This September, Izzy Asper Jazz Performances subscribers are in for an explosive start to the 2008-09 season. Kansas City alto saxophonist Bobby Watson will be in town with Horizon, a band which has been swingin’ people into good health with feel-good jazz for almost twenty years. This has not gone unnoticed: the group was featured on the cover of DownBeat magazine as early as July 1991.

Watson is considered one of the finest jazz educators on the continent. He holds the position of Director of Jazz Studies at the University of Missouri/Kansas City, a position he has held since moving back to his hometown from New York City eight years ago.

As a young man Watson was fortunate enough to learn from one of the best mentors ever: Art Blakey. He was a member of Blakey’s Jazz Messengers from 1977-81, also serving as musical director, a position previously held by living legends Benny Golson and Wayne Shorter. While with Blakey, Watson shared the frontline with players like Wallace Roney, Bill Pierce, and a young trumpet player from New Orleans recommended by Watson: Wynton Marsalis. When Blakey and Watson decided it was time for him to move on to his own solo career, Wynton’s older brother Branford got the alto chair.

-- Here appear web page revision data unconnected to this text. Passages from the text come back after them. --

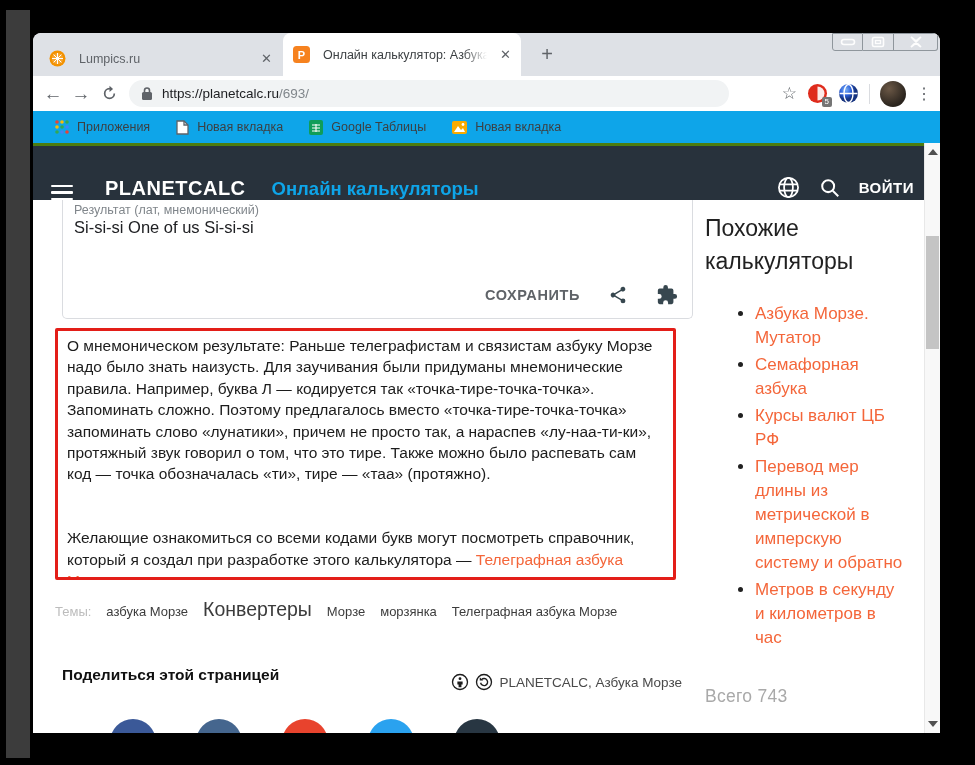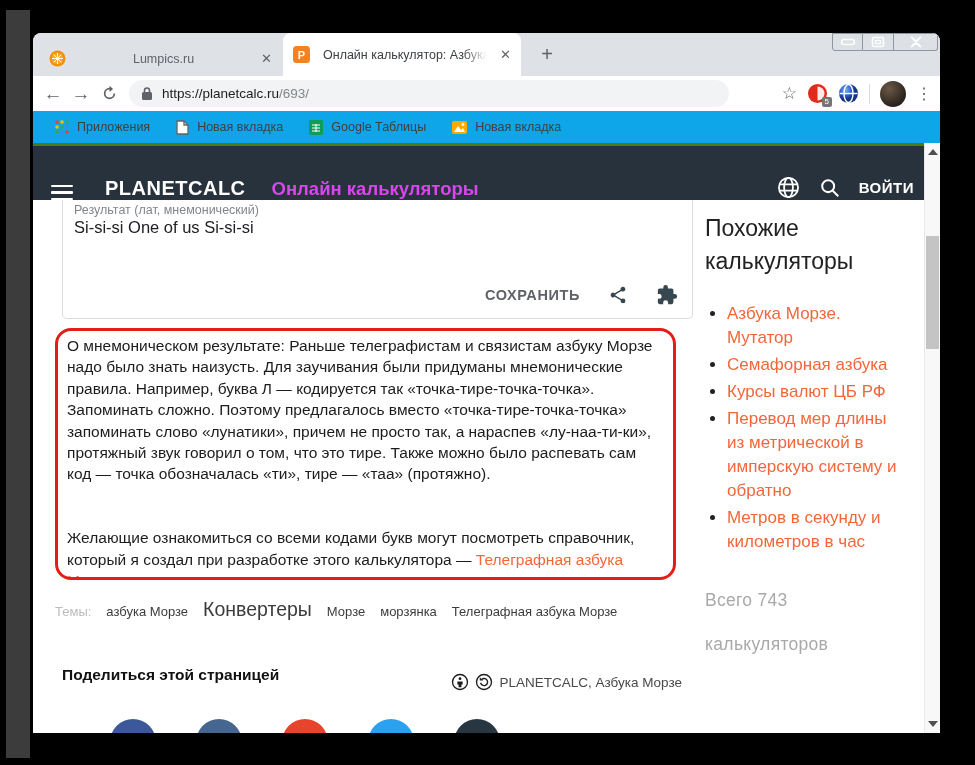--- a/index.html
+++ b/index.html
@@ -6,21 +6,21 @@
   html,body { width:975px; height:765px; background:#000; overflow:hidden;
               font-family:"Liberation Sans", sans-serif; }
   .backdrop-strip { position:absolute; left:6px; top:10px; width:24px; height:748px; background:#3c3c3c; }
 
   
   .window { position:absolute; left:33px; top:33px; width:907px; height:700px;
             background:#fff; border-radius:8px 8px 0 0; overflow:hidden; display:flex; flex-direction:column; }
 
   
   .tabbar { position:relative; height:43px; background:#dee1e6; border-radius:8px 8px 0 0; flex:none; }
-  .tab { position:absolute; display:flex; align-items:center; gap:13px; padding:0 10px; height:35px; top:8px;text-align:center; }
+  .tab { position:absolute; display:flex; align-items:center; gap:13px; padding:0 10px; height:35px; top:8px; }
   .tab.inactive { left:6px; width:243px; }
   .tab.inactive::after { content:""; position:absolute; right:-2px; top:8px; width:1px; height:20px; background:#9aa0a6; }
   .tab.active { left:250px; width:238px; top:0; height:43px; background:#fff; border-radius:8px 8px 0 0; }
   .tab-title { font-size:12.5px; color:#5f6368; white-space:nowrap; overflow:hidden; flex:1; position:relative; }
   .tab.active .tab-title { color:#3c4043; }
   .tab-title .fade { position:absolute; right:0; top:0; width:24px; height:100%; }
   .tab.inactive .fade { background:linear-gradient(90deg, rgba(222,225,230,0), #dee1e6); }
   .tab.active .fade { background:linear-gradient(90deg, rgba(255,255,255,0), #fff); }
   .tab-close { font-size:13px; color:#5f6368; cursor:pointer; line-height:1; }
   .favicon { width:17px; height:17px; flex:none; }
@@ -59,37 +59,37 @@
   
   .content-row { flex:1; display:flex; min-height:0; }
   .site-col { width:891px; display:flex; flex-direction:column; min-width:0; }
 
   
   .site-header { height:57px; background:var(--header-bg, #28323c); border-top:3px solid #4d7c0f;
                  display:flex; align-items:flex-end; position:relative; flex:none; }
   .hamburger { margin-left:18px; width:22px; display:flex; flex-direction:column; gap:4px; }
   .hamburger span { height:2.5px; background:#fff; border-radius:1px; }
   .brand { margin-left:32px; color:#fff; font-size:20px; font-weight:bold; letter-spacing:.5px; }
-  .site-subtitle { margin-left:26px; color:#d946ef; font-size:18.5px; font-weight:bold; }
+  .site-subtitle { margin-left:26px; color:#0ea5e9; font-size:18.5px; font-weight:bold; }
   .hdr-right { position:absolute; right:10px; display:flex; align-items:center; gap:18px; }
   .login { color:#fff; font-size:15px; font-weight:bold; letter-spacing:.5px; }
   .login-underline { position:absolute; right:0; bottom:-12px; width:78px; height:2px; background:#e8e8e8; }
 
   
   .page { flex:1; position:relative; background:#fff; overflow:hidden; }
 
   .result-card { position:absolute; left:29px; top:0; width:631px; height:119px;
                  border:1px solid #dadce0; border-top:none; border-radius:0 0 5px 5px; }
   .result-label { position:absolute; left:11px; top:3px; font-size:12.5px; color:#80868b; }
   .result-value { position:absolute; left:11px; top:18px; font-size:16.5px; color:#202124; }
   .card-actions { position:absolute; right:14px; bottom:12px; display:flex; align-items:center; gap:28px; }
   .save-btn { font-size:14.5px; font-weight:bold; color:#5f6368; letter-spacing:.6px; }
 
   .note-box { position:absolute; left:22px; top:128px; width:621px; height:252px;
-              border:3px solid var(--highlight-red,#e31e18); border-radius:16px;
+              border:3px solid var(--highlight-red,#e31e18); border-radius:2px;
               padding:4px 9px; font-size:15.5px; line-height:21.4px; color:#1c1c1c; overflow:hidden; }
   .note-box p + p { margin-top:21px; }
   .note-link { color:var(--accent-orange,#f4663a); text-decoration:none; }
 
   .tags-row { position:absolute; left:22px; top:398px; display:flex; align-items:baseline; gap:15px; white-space:nowrap; }
   .tags-label { font-size:13px; color:#bcbcbc; }
   .tag { font-size:13px; color:#3c3c3c; text-decoration:none; }
   .tag-lg { font-size:19.5px; }
 
   .license-row { position:absolute; left:22px; top:427px; width:627px; text-align:right;
@@ -97,21 +97,21 @@
 
   .share-heading { position:absolute; left:29px; top:466px; font-size:15.5px; font-weight:bold; color:#111; }
 
   .socials { position:absolute; left:77px; top:519px; display:flex; gap:40px; }
   .soc { width:46px; height:46px; border-radius:50%; }
 
   
   .sidebar { position:absolute; left:672px; top:12px; width:200px; }
   .sb-title { font-size:23px; line-height:33px; color:#212121; font-weight:400; }
   .sb-list { margin:24px 0 0 0; padding-left:22px; }
-  .sb-list li { color:#212121; font-size:17px; line-height:24px; margin-bottom:3px; }
+  .sb-list li { color:#212121; font-size:17px; line-height:24px; margin-bottom:3px;margin-left:28px; }
   .sb-list a { color:var(--accent-orange,#f4663a); text-decoration:none; }
   .sb-total { margin-top:24px; width:170px; font-size:17.5px; line-height:44px; color:#a9a9a9; letter-spacing:.3px; }
 
   
   .scrollbar { width:16px; background:#f8f8f8; border-left:1px solid #e8e8e8; position:relative; flex:none; }
   .sb-arrow { position:absolute; left:3px; width:0; height:0; border-left:5px solid transparent; border-right:5px solid transparent; }
   .sb-arrow.up { top:6px; border-bottom:6px solid #505050; }
   .sb-arrow.down { bottom:6px; border-top:6px solid #505050; }
   .sb-thumb { position:absolute; left:1px; top:93px; width:13px; height:113px; background:#c4c4c4; }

Horizon’s blueprint is a lot like the Jazz Messengers. After several personnel changes early on, drummer Victor Lewis approached Watson with the idea of being a part of the group. Watson and Lewis, both in their late 30s at the time, assembled three great musicians in their early 20s: trumpeter Terrell Stafford (who wowed Winnipeg audiences at last year’s Clayton Brothers concert), pianist Edward Simon (from Venezuela by way of Philadelphia), and African-born bassist Essiet Okun Essiet. This line-up performed together for five years, releasing such critically-acclaimed records as Post-Motown Bop (Blue Note, 1991) and Midwest Shuffle (Sony, 1994). After an eight-year hiatus in which the members of the group explored their own projects, they reunited for the appropriately-titled Horizon Reassembled (Palmetto, 2004).

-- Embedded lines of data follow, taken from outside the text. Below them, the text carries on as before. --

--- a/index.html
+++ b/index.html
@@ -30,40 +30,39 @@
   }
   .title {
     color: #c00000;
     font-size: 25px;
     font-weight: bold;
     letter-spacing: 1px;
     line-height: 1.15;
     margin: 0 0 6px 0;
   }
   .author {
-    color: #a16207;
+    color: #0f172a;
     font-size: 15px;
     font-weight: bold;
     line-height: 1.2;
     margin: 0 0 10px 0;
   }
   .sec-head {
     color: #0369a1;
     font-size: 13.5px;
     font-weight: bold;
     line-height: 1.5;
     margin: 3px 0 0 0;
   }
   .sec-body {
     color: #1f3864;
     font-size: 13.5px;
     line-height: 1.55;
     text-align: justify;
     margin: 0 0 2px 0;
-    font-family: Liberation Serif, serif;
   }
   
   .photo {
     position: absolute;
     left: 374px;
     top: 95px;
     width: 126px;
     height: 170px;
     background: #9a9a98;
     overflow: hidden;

Horizon Reassembled continues in “the post-Motown bop” vein Horizon is known for, but as Watson points out, they are playing with an added maturity. With compositional contributions from most of the band, everyone brings their own personality to the record. The opening track, Watson’s “Lemoncello,” introduces the band with a funky swagger and intricate counterpoint from the frontline before kicking into a driving swing for the solos. “Pere” is Simon’s composition, an odd-metre Afro-Cuban number that climaxes with an explosive solo from Lewis. Lewis’ perfectly-titled “Eeeyyess” stays exuberant the whole way through with its funky, quasi-Birdland vibe. The record closes with Essiet’s “Xangongo,” an energetic offering that recalls the sound of 70s Samba records, but with a modern, rhythmically-complex (the tune is in 9/4), yet relaxed feeling—it’s a great send-off.

Horizon also puts their signature on an old favourite, Jimmy Heath’s “Gingerbread Boy,” first recorded in 1964 on Heath’s On the Trail and immortalized on Miles Davis’ Miles Smiles in 1966. The energetic record does pause a couple of times to catch its breath, allowing the band to showcase their ballad artistry on “The Love We Had Yesterday” (written by Watson’s wife Pamela) and “The Look of Love” (from the oeuvre of Burt Bacharach).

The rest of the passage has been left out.